* _Requirement_
Under no circumstances alter the records; copy each one exactly.

Stored items from a collection
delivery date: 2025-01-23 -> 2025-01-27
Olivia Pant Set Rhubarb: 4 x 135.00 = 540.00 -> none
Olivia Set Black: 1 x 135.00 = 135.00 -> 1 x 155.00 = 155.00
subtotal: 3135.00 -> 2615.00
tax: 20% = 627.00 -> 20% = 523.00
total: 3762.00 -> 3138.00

* _Task answer_
delivery date: 2025-01-23 -> 2025-01-27
Olivia Pant Set Rhubarb: 4 x 135.00 = 540.00 -> none
Olivia Set Black: 1 x 135.00 = 135.00 -> 1 x 155.00 = 155.00
subtotal: 3135.00 -> 2615.00
tax: 20% = 627.00 -> 20% = 523.00
total: 3762.00 -> 3138.00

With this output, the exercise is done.